*** Opening Recorded information ***

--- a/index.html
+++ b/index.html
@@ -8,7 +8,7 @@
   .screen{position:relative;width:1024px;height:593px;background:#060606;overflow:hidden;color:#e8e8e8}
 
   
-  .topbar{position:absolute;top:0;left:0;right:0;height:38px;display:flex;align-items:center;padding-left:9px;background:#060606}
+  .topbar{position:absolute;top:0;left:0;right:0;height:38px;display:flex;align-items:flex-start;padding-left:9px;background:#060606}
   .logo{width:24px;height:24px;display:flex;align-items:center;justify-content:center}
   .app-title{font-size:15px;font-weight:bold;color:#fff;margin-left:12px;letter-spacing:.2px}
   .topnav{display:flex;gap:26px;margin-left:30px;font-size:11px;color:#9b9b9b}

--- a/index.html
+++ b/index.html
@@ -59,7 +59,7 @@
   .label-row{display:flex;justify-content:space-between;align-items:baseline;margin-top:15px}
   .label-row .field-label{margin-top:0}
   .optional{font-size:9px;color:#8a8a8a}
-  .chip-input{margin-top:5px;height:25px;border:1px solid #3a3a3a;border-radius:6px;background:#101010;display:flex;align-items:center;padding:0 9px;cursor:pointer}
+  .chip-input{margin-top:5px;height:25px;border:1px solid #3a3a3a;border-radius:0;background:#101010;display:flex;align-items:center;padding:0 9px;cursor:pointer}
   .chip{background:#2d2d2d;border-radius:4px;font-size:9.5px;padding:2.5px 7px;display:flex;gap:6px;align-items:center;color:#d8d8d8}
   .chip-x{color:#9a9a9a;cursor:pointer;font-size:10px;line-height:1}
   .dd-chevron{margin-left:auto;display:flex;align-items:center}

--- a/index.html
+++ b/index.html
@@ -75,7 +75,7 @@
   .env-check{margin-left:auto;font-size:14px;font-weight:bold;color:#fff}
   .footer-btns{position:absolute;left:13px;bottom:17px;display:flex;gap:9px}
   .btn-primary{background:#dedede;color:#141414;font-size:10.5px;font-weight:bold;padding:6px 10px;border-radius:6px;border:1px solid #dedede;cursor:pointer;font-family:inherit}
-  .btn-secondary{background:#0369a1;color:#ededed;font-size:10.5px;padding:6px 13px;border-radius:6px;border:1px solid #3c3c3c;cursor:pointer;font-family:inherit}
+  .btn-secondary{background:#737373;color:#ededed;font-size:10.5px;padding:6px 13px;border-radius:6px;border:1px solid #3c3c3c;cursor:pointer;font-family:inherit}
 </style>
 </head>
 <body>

*** Closing Recorded information ***

# What the task requires
Without changing anything, repeat the whole listing.

# Response below
--- a/index.html
+++ b/index.html
@@ -8,7 +8,7 @@
   .screen{position:relative;width:1024px;height:593px;background:#060606;overflow:hidden;color:#e8e8e8}
 
   
-  .topbar{position:absolute;top:0;left:0;right:0;height:38px;display:flex;align-items:center;padding-left:9px;background:#060606}
+  .topbar{position:absolute;top:0;left:0;right:0;height:38px;display:flex;align-items:flex-start;padding-left:9px;background:#060606}
   .logo{width:24px;height:24px;display:flex;align-items:center;justify-content:center}
   .app-title{font-size:15px;font-weight:bold;color:#fff;margin-left:12px;letter-spacing:.2px}
   .topnav{display:flex;gap:26px;margin-left:30px;font-size:11px;color:#9b9b9b}

--- a/index.html
+++ b/index.html
@@ -59,7 +59,7 @@
   .label-row{display:flex;justify-content:space-between;align-items:baseline;margin-top:15px}
   .label-row .field-label{margin-top:0}
   .optional{font-size:9px;color:#8a8a8a}
-  .chip-input{margin-top:5px;height:25px;border:1px solid #3a3a3a;border-radius:6px;background:#101010;display:flex;align-items:center;padding:0 9px;cursor:pointer}
+  .chip-input{margin-top:5px;height:25px;border:1px solid #3a3a3a;border-radius:0;background:#101010;display:flex;align-items:center;padding:0 9px;cursor:pointer}
   .chip{background:#2d2d2d;border-radius:4px;font-size:9.5px;padding:2.5px 7px;display:flex;gap:6px;align-items:center;color:#d8d8d8}
   .chip-x{color:#9a9a9a;cursor:pointer;font-size:10px;line-height:1}
   .dd-chevron{margin-left:auto;display:flex;align-items:center}

--- a/index.html
+++ b/index.html
@@ -75,7 +75,7 @@
   .env-check{margin-left:auto;font-size:14px;font-weight:bold;color:#fff}
   .footer-btns{position:absolute;left:13px;bottom:17px;display:flex;gap:9px}
   .btn-primary{background:#dedede;color:#141414;font-size:10.5px;font-weight:bold;padding:6px 10px;border-radius:6px;border:1px solid #dedede;cursor:pointer;font-family:inherit}
-  .btn-secondary{background:#0369a1;color:#ededed;font-size:10.5px;padding:6px 13px;border-radius:6px;border:1px solid #3c3c3c;cursor:pointer;font-family:inherit}
+  .btn-secondary{background:#737373;color:#ededed;font-size:10.5px;padding:6px 13px;border-radius:6px;border:1px solid #3c3c3c;cursor:pointer;font-family:inherit}
 </style>
 </head>
 <body>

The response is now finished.